Wednesday, November 16, 2011

the air of pain

my training lately has centered around time goals. slowly shaving seconds off of miles takes hard work and dedication. it isn't enough to just go out and put in your miles. you have to commit yourself to running harder, faster, and approaching, even surpassing, your thresholds of pain. one thought has consistently been repeating itself in my head during the endless footfalls of my runs:

in the stratified, thinly layered air and altitude of pain, it is a more mental than physical game. you must neatly, quickly, and efficiently dispense of the thought of pain and suffering stopping, slowing, or altering your pace. pain is but a natural consequence of the elasticity of the human form. 


happy running.

Wednesday, November 2, 2011

to rabbit or not to rabbit

elmer j. fudd, he of looney tunes fame, famously and dubiously, we might add, proclaims, "be vewy vewy quiet. i'm hunting wabbits!" it was and is a constant battle for him to catch these said "wabbits." the same cannot be said for runners.

rabbits are a pacing mechanism used in some races by elite athletes to hit goal race finishing times. the theory goes that the rabbits will pace the lead group for at least half of the race distance at the goal pace time in order to help them attain a specific finishing time, most often of the record (course, national, country of origin, world) variety. one could rightly ask, what would be the point of these mechanisms otherwise? the rabbit has a predetermined pull-off point at which they stop running. not fall back to a slower pace, but literally stop and quit running.

the wall street journal has an interesting article running today about the ban on rabbits in the new york city marathon. for several years the race organizers have eschewed rabbits for tactical racing. the idea behind this runs something like this: when you eliminate people employed in a race for the specific purpose of pacing the lead runners to a goal time you require the runners themselves to manage and dictate that pace over the total duration of the course, not just part of it. it also requires that the runners accept the mental burden of running in a tactical race for, say 26.2 miles in the case of the marathon, versus part of the race, say 13.1 miles in that same case of the marathon.

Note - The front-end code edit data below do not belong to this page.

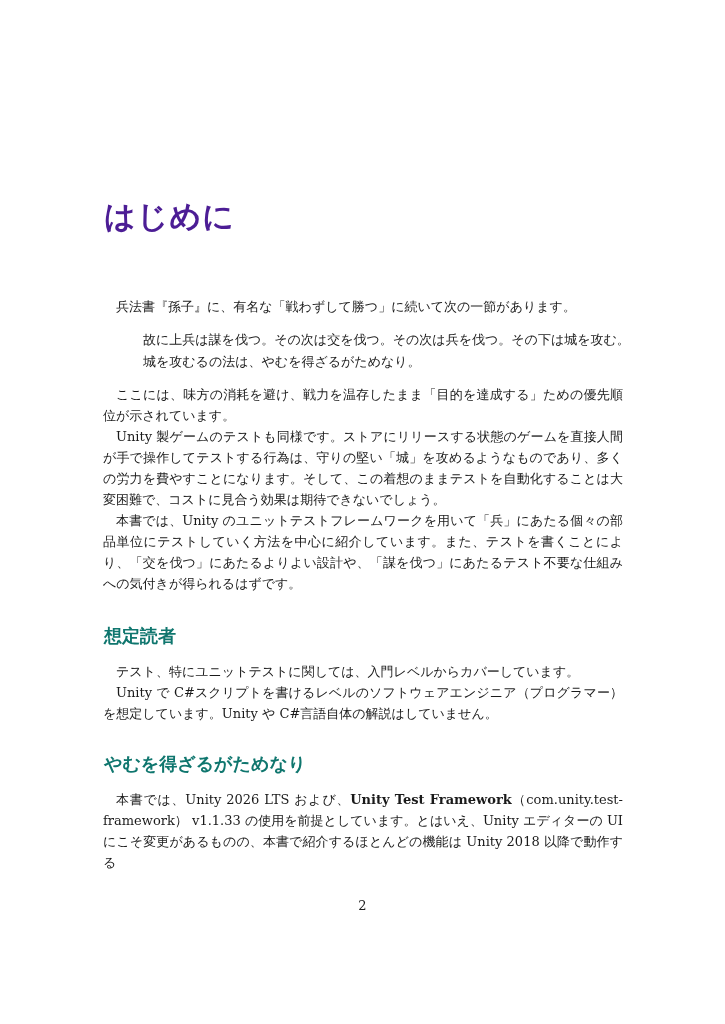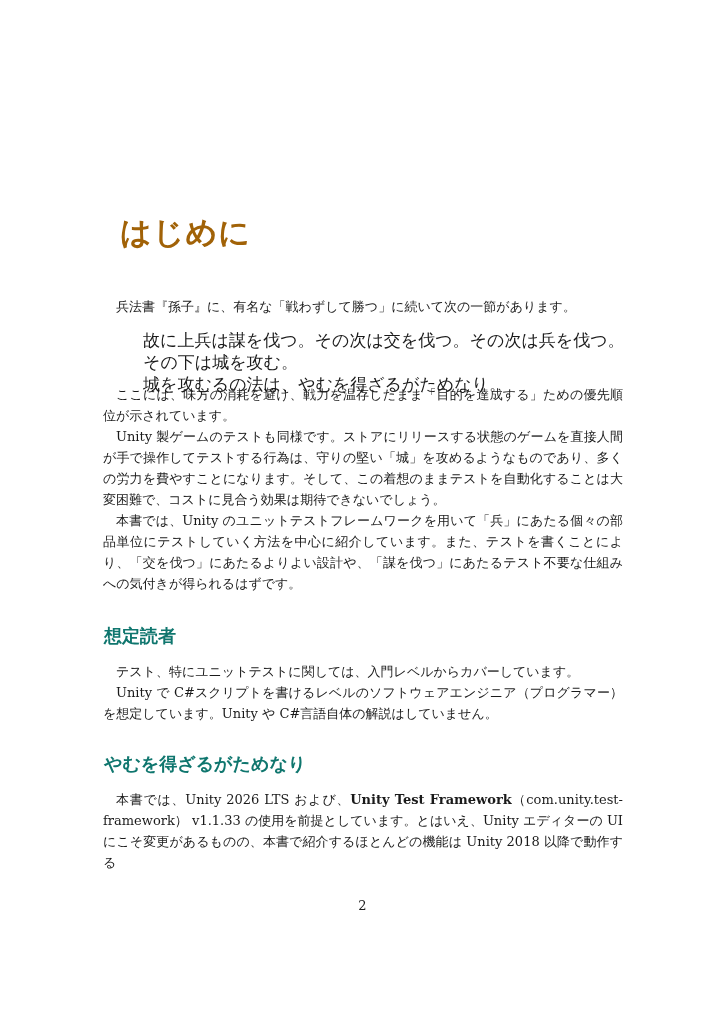--- a/index.html
+++ b/index.html
@@ -6,9 +6,9 @@
   body { width: 725px; height: 1024px; position: relative; overflow: hidden;
          font-family: "DejaVu Serif", "Liberation Serif", serif; color: #1a1a1a; }
   .page { position: absolute; left: 0; top: 0; width: 725px; height: 1024px; }
-  .chapter-title { position: absolute; left: 104px; top: 196px; margin: 16px;
+  .chapter-title { position: absolute; left: 104px; top: 196px; margin: 0;
          font-family: "DejaVu Sans", "Liberation Sans", sans-serif; font-weight: bold;
-         font-size: 31px; letter-spacing: 1px; color: #a16207; }
+         font-size: 31px; letter-spacing: 1px; color: #4c1d95; }
   .body-text { position: absolute; left: 103px; width: 520px; font-size: 13px; line-height: 21px; }
   .body-text p { margin: 0; text-indent: 1em; text-align: justify; text-align-last: left; }
   .intro { top: 296px; }

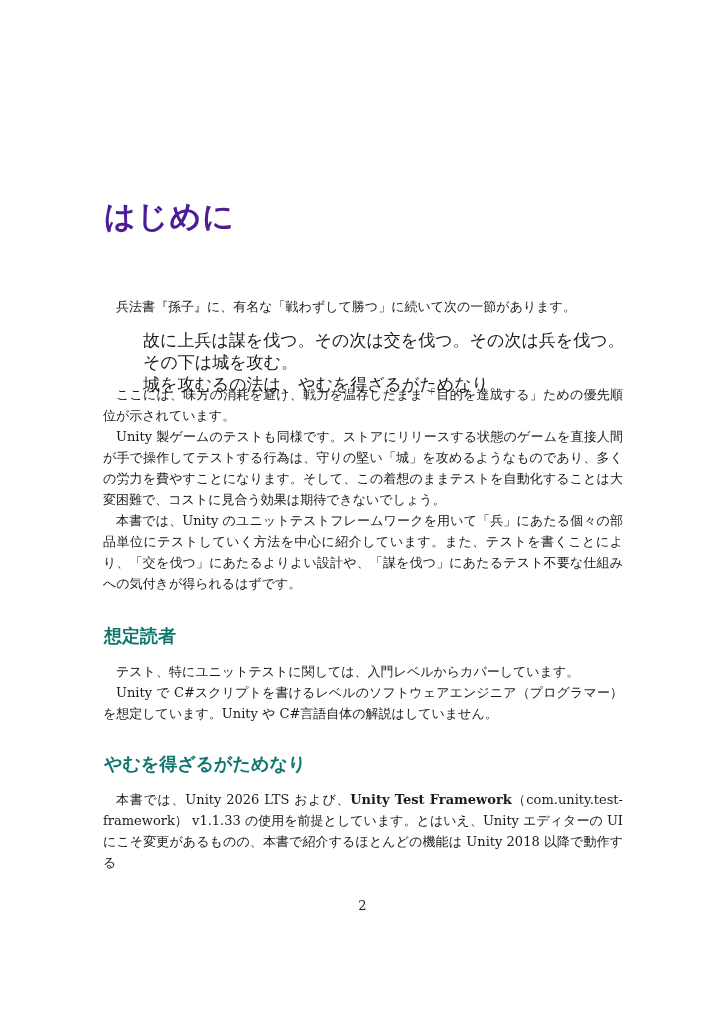--- a/index.html
+++ b/index.html
@@ -12,7 +12,7 @@
   .body-text { position: absolute; left: 103px; width: 520px; font-size: 13px; line-height: 21px; }
   .body-text p { margin: 0; text-indent: 1em; text-align: justify; text-align-last: left; }
   .intro { top: 296px; }
-  .quote { position: absolute; left: 143px; top: 329px; width: 490px; font-size: 17px; line-height: 22px; }
+  .quote { position: absolute; left: 143px; top: 329px; width: 490px; font-size: 13px; line-height: 22px; }
   .quote p { margin: 0; }
   .para-block1 { top: 384px; }
   .section-title { position: absolute; left: 104px; margin: 0;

i have run competitively, granted not at the same level as people running for a living, and found that one of the most difficult parts of managing a race in order to achieve a desired outcome is the very lack of knowledge of the runners you are running against. in most cases you don't know what their race strategy will be. will they try to lead from the front the entire race? will they yo-yo their pace in order to test the strength, fitness, and endurance of the other runners? will they have a back half pace of brutality that is designed to see who has the most heart in a race rather than the fastest legs? in other words the mental game of furtive glances at the runners, watching as a runner disappears around a corner at a pace you can't maintain in that moment, or playing your cards at the moment you feel is right by accelerating the pace on a hill, flat, or downhill in order to pull away from those around you is not an easy game. it requires an extraordinary amount of mental toughness in the moment.

do rabbits hinder these game? do they steal from the beauty and art of play that unfolds over roads, trails, and fields as runners perspire? and are the two even mutually exclusive? do rabbits inhibit tactical racing?

what say you readers and runners? rabbits or no rabbits?